RECORDS SUPPLIED:
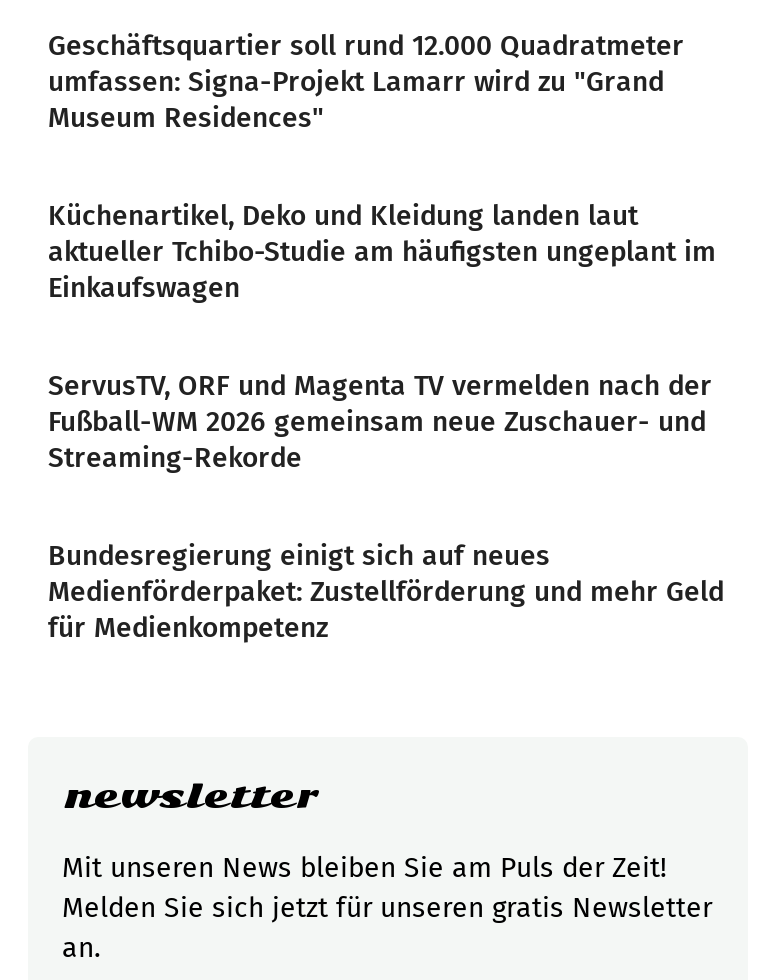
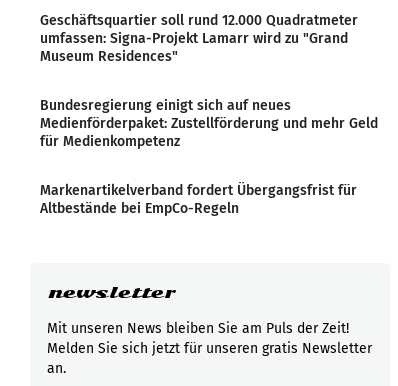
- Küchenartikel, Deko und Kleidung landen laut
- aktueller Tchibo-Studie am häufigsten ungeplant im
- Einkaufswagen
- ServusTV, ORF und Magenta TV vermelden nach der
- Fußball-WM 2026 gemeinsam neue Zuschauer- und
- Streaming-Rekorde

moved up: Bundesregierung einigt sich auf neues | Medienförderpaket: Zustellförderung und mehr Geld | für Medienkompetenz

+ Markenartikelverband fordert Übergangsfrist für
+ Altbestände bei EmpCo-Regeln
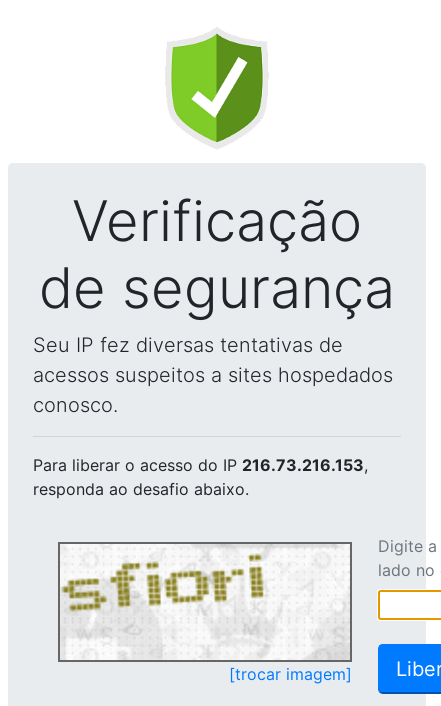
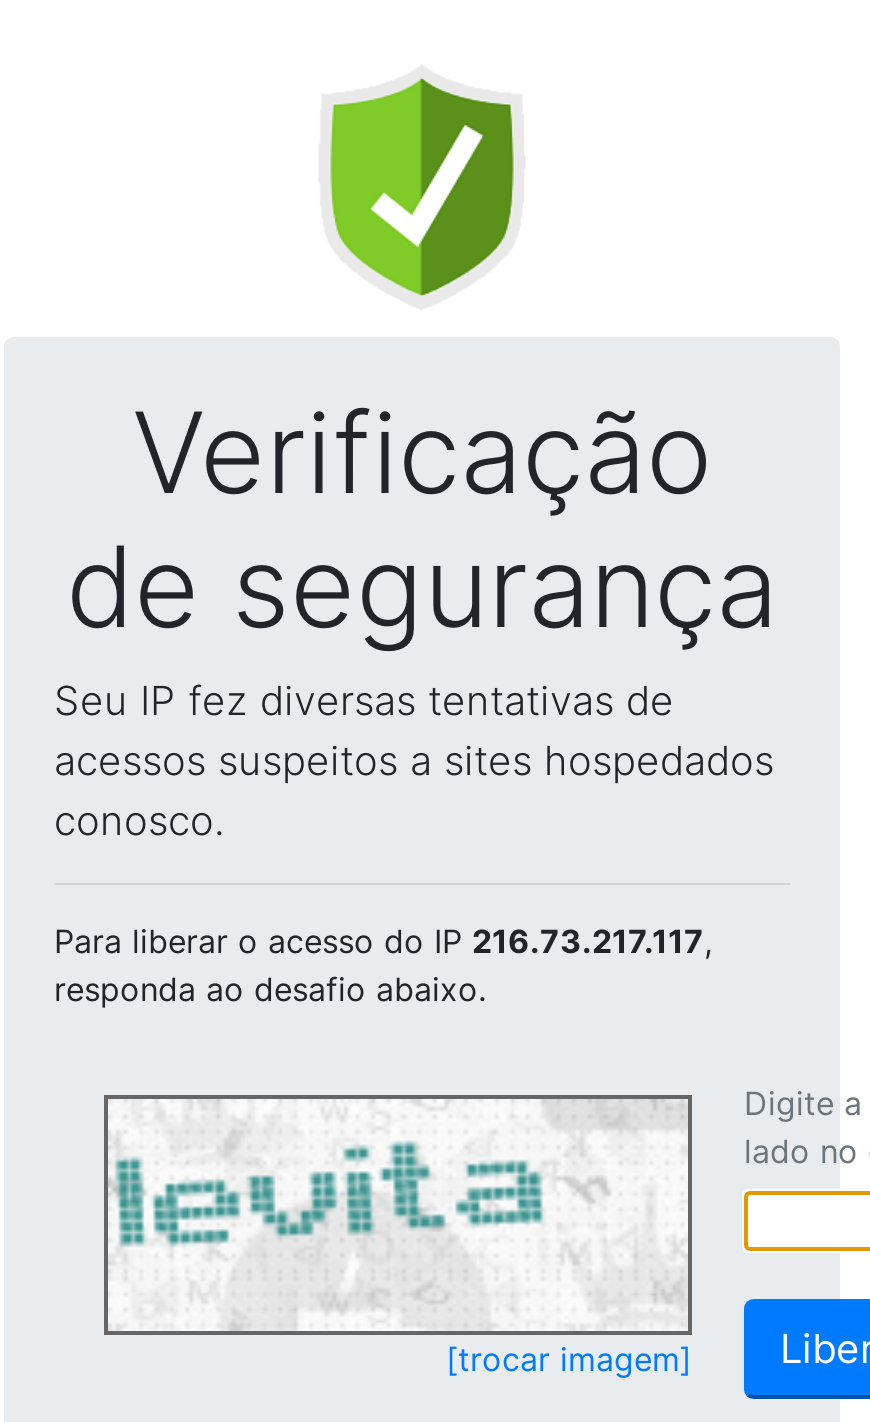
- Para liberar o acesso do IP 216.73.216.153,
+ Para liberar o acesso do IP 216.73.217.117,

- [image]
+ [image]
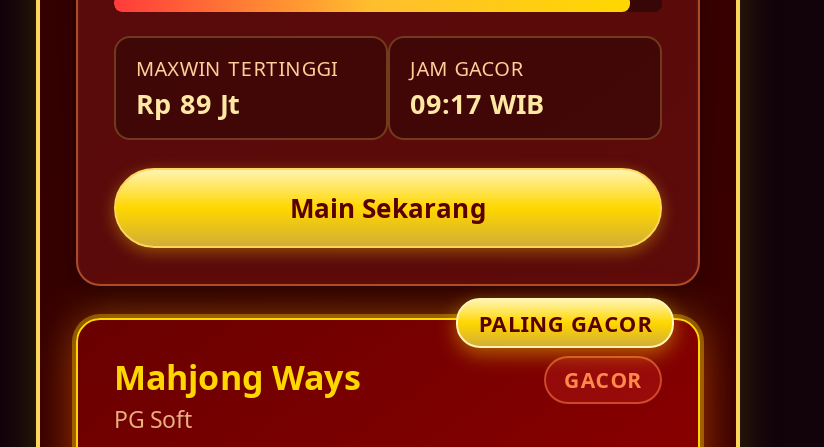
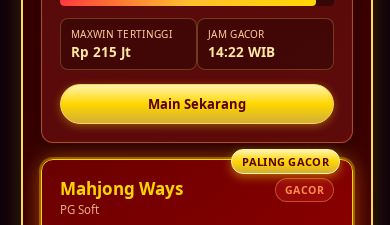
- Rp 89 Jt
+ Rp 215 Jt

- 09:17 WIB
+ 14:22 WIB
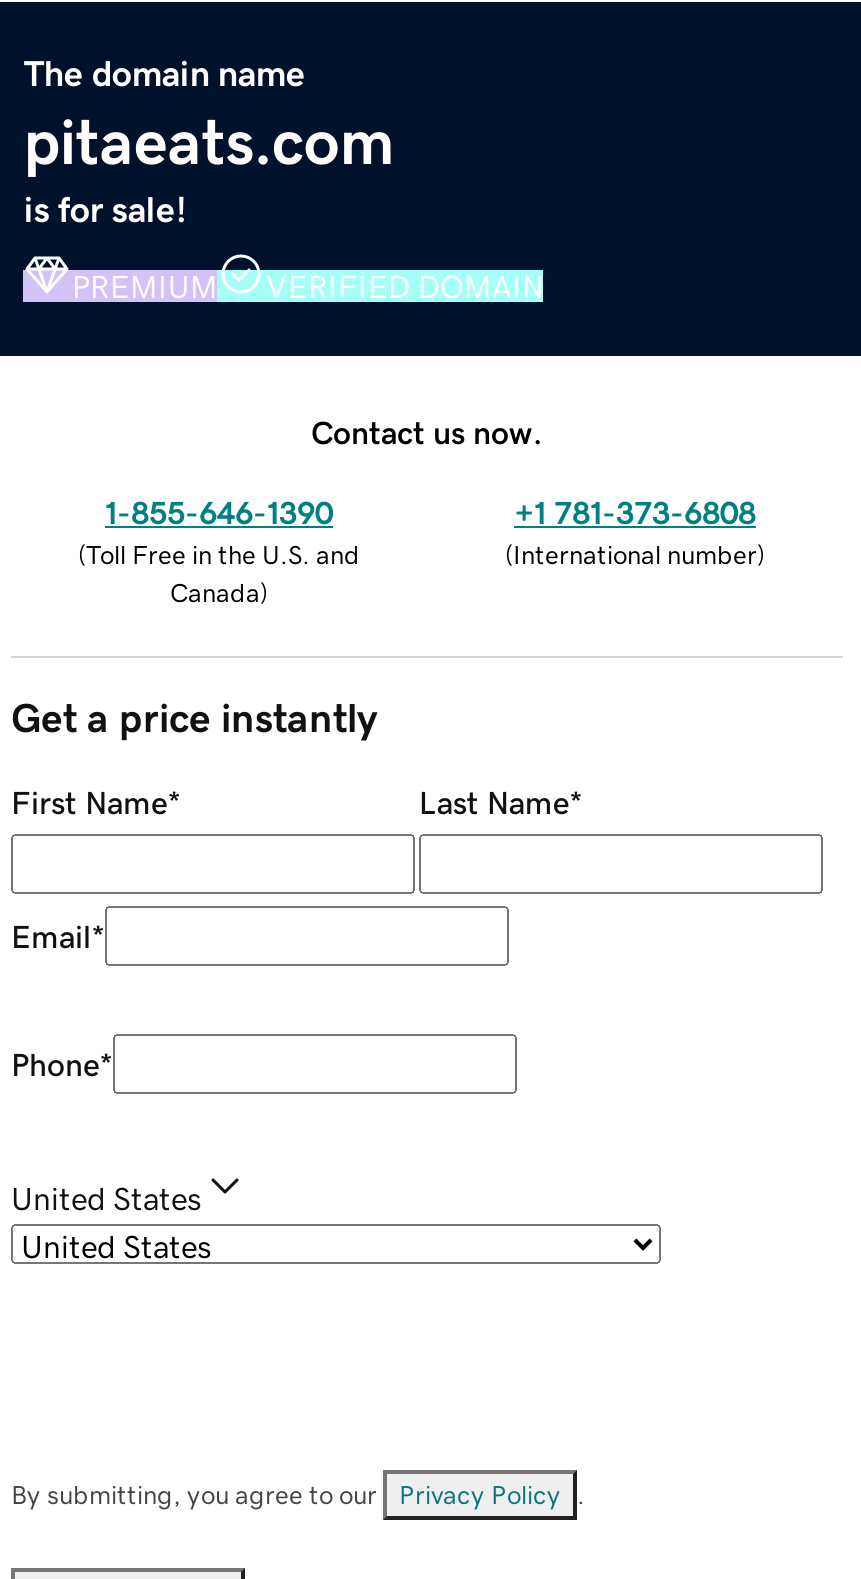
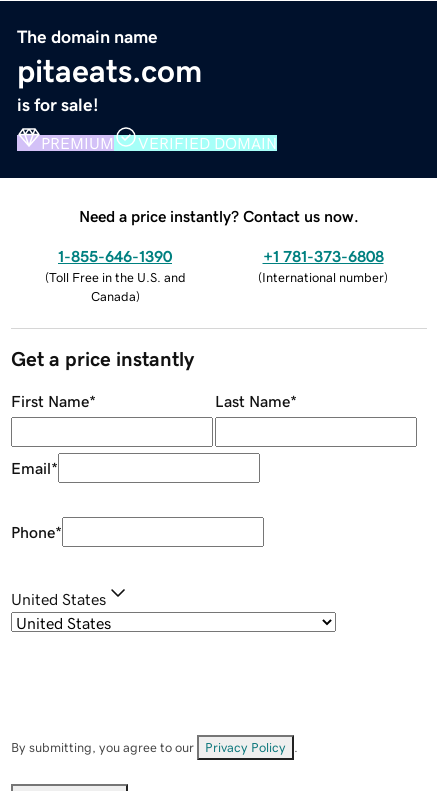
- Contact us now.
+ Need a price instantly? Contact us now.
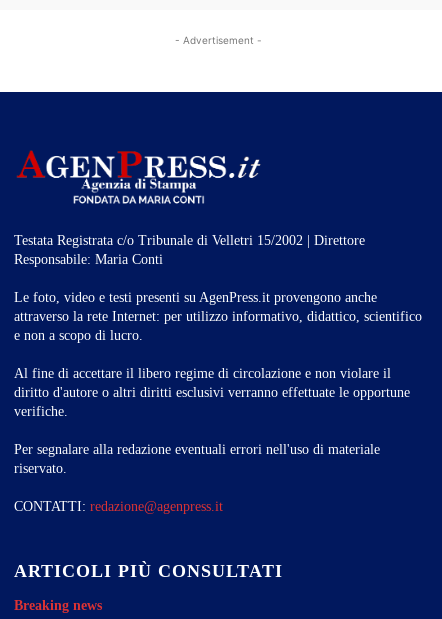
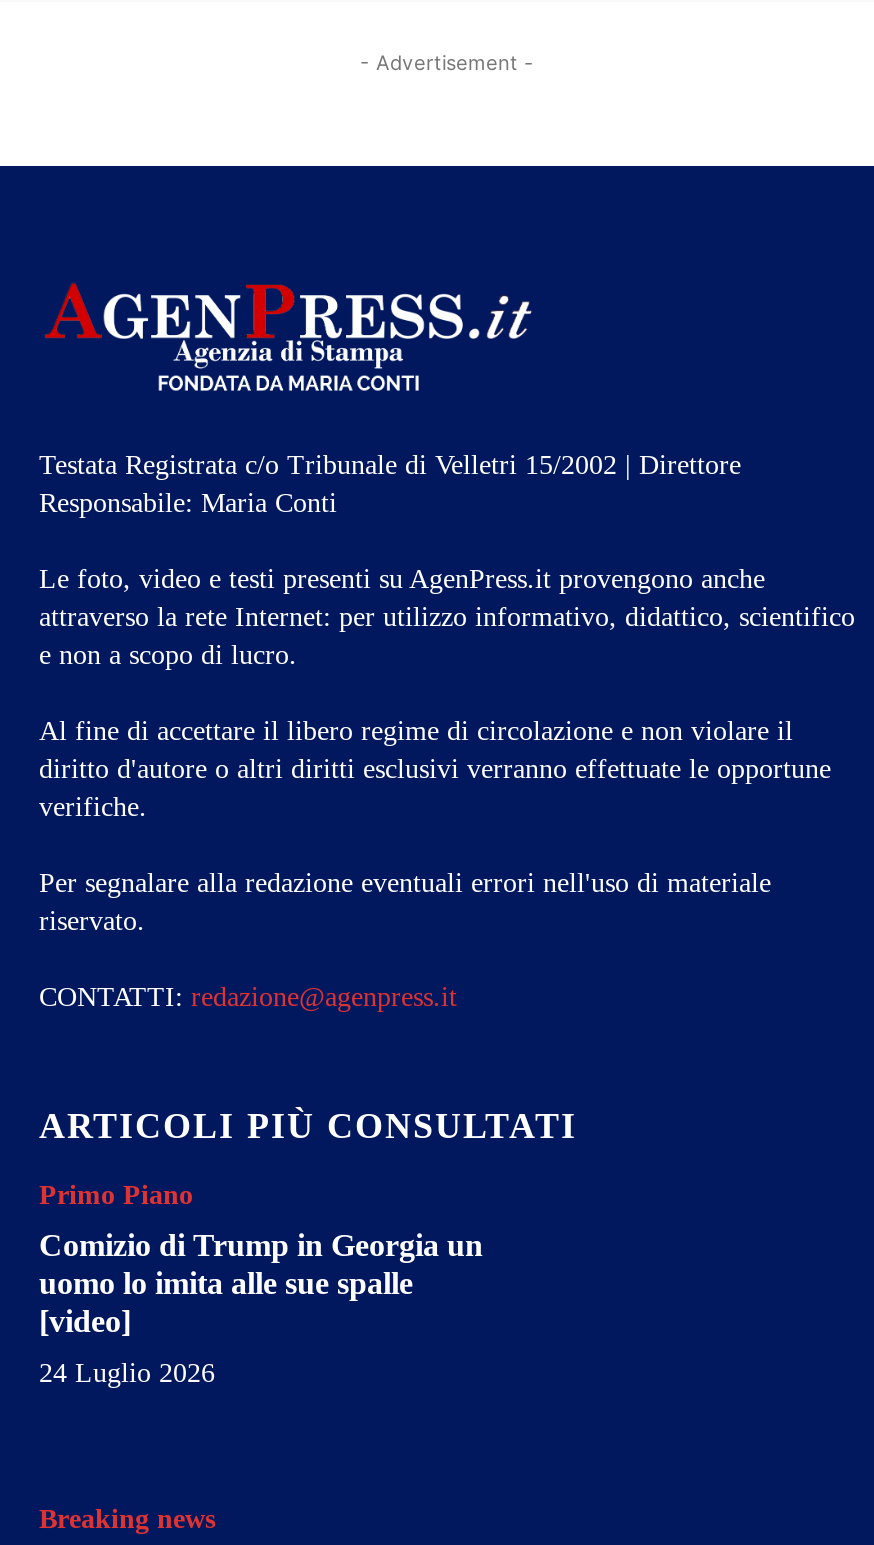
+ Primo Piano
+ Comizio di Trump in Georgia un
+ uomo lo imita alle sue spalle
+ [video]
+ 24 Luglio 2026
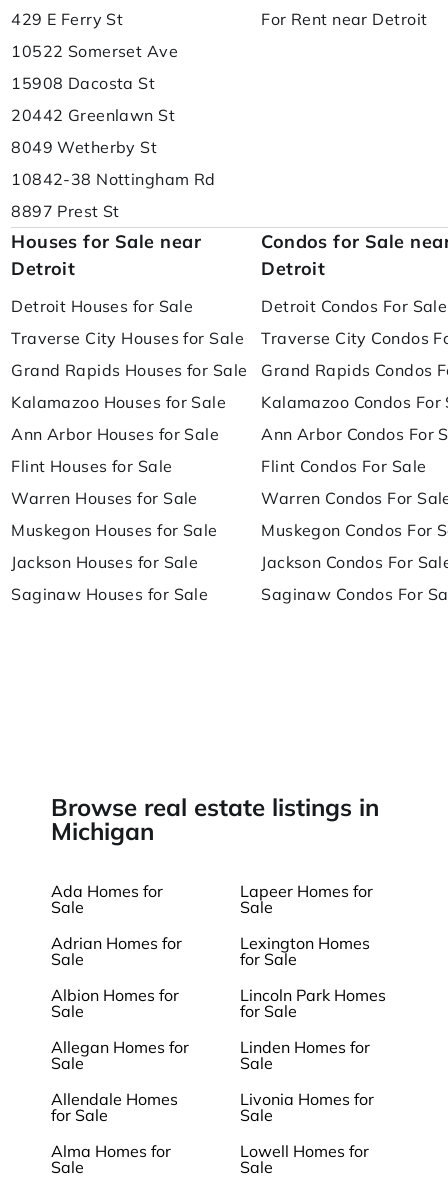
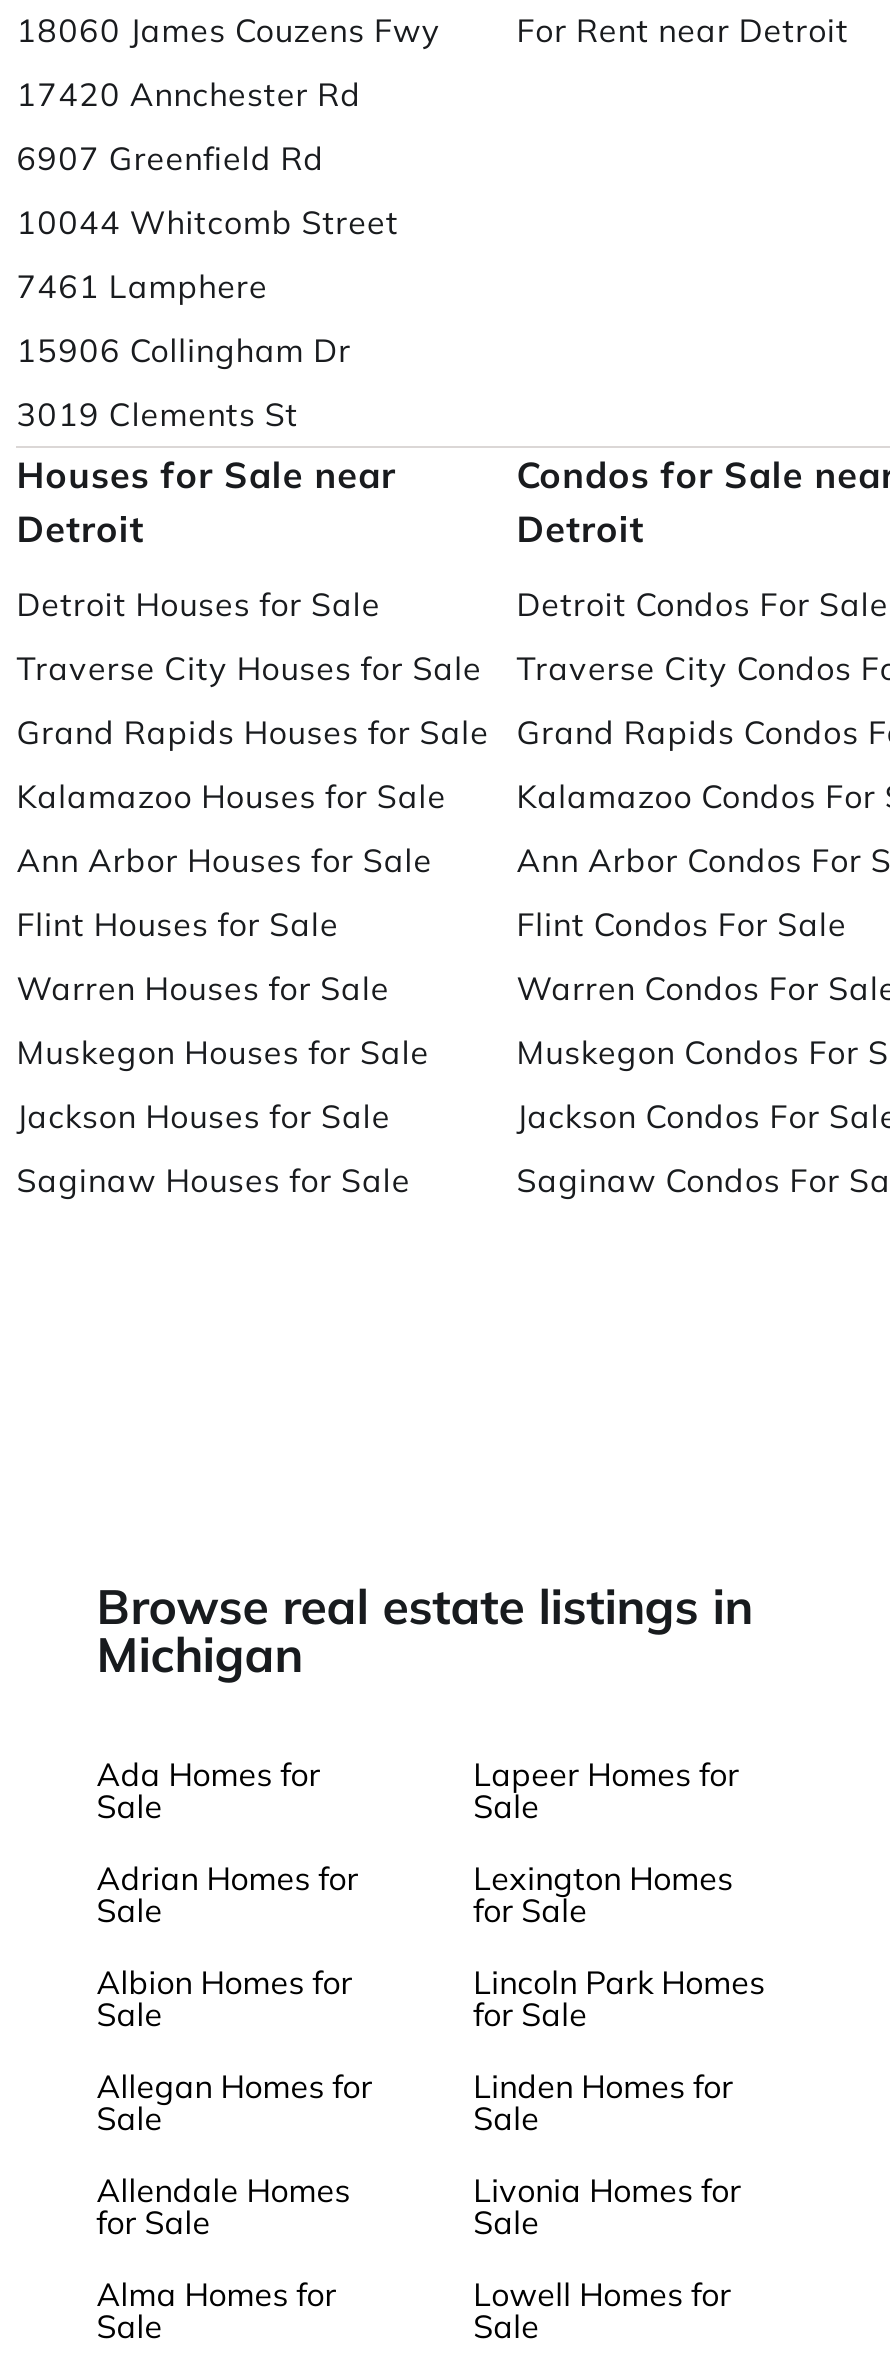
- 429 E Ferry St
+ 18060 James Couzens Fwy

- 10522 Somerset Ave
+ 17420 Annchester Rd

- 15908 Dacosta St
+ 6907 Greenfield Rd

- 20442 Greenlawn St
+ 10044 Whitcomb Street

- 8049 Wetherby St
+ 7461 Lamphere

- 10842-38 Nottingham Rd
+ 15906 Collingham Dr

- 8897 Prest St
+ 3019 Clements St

ASSIGNMENT:
In the entries above, which lines hold the word "acesso"? Copy them out.

REPLY:
- Para liberar o acesso do IP 216.73.216.153,
+ Para liberar o acesso do IP 216.73.217.117,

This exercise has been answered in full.